**What you need to do:** Using the listing below, select the lines with the word "column" and copy them.
== Data extract
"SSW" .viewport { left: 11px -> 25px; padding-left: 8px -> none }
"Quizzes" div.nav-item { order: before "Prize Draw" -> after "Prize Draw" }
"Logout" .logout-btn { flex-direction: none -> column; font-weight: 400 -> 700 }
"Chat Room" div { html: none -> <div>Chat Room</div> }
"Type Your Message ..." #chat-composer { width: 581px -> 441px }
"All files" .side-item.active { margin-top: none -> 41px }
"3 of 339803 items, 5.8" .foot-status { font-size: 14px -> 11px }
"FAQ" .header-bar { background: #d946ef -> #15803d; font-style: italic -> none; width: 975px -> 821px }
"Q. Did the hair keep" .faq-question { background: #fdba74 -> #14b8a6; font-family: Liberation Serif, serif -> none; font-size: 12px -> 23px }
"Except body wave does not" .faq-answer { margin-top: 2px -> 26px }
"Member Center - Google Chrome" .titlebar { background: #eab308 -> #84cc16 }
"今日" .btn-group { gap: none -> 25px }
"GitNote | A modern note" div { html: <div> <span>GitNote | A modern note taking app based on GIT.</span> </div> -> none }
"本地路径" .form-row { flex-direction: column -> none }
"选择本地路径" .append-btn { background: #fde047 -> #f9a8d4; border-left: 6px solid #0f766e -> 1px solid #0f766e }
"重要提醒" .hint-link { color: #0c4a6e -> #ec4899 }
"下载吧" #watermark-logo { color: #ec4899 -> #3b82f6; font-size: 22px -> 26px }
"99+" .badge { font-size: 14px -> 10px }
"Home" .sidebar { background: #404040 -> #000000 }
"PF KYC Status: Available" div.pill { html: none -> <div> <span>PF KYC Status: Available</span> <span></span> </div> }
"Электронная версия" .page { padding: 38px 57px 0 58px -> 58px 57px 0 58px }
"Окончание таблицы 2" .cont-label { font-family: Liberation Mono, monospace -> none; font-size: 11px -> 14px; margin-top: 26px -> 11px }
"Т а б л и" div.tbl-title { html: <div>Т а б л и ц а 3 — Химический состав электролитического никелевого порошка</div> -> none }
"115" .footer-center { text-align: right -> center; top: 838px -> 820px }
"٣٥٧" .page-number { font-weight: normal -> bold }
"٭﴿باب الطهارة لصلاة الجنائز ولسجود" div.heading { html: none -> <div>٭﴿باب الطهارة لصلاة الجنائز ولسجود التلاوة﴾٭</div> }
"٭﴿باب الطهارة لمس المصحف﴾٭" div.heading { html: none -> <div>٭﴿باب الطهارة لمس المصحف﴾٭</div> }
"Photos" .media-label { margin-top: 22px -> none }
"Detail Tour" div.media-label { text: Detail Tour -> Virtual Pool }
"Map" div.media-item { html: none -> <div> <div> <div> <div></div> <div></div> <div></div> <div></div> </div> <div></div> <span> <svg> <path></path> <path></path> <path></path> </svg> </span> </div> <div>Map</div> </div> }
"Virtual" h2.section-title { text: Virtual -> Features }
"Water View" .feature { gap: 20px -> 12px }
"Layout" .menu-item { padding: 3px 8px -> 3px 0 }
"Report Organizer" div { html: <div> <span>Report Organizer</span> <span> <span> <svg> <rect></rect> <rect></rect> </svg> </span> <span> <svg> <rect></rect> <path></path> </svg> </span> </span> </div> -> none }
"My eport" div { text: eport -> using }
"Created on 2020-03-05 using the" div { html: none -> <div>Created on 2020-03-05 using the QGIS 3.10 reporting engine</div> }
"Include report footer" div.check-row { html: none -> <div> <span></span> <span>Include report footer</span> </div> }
====
**Solution to the problem:**
"Logout" .logout-btn { flex-direction: none -> column; font-weight: 400 -> 700 }
"本地路径" .form-row { flex-direction: column -> none }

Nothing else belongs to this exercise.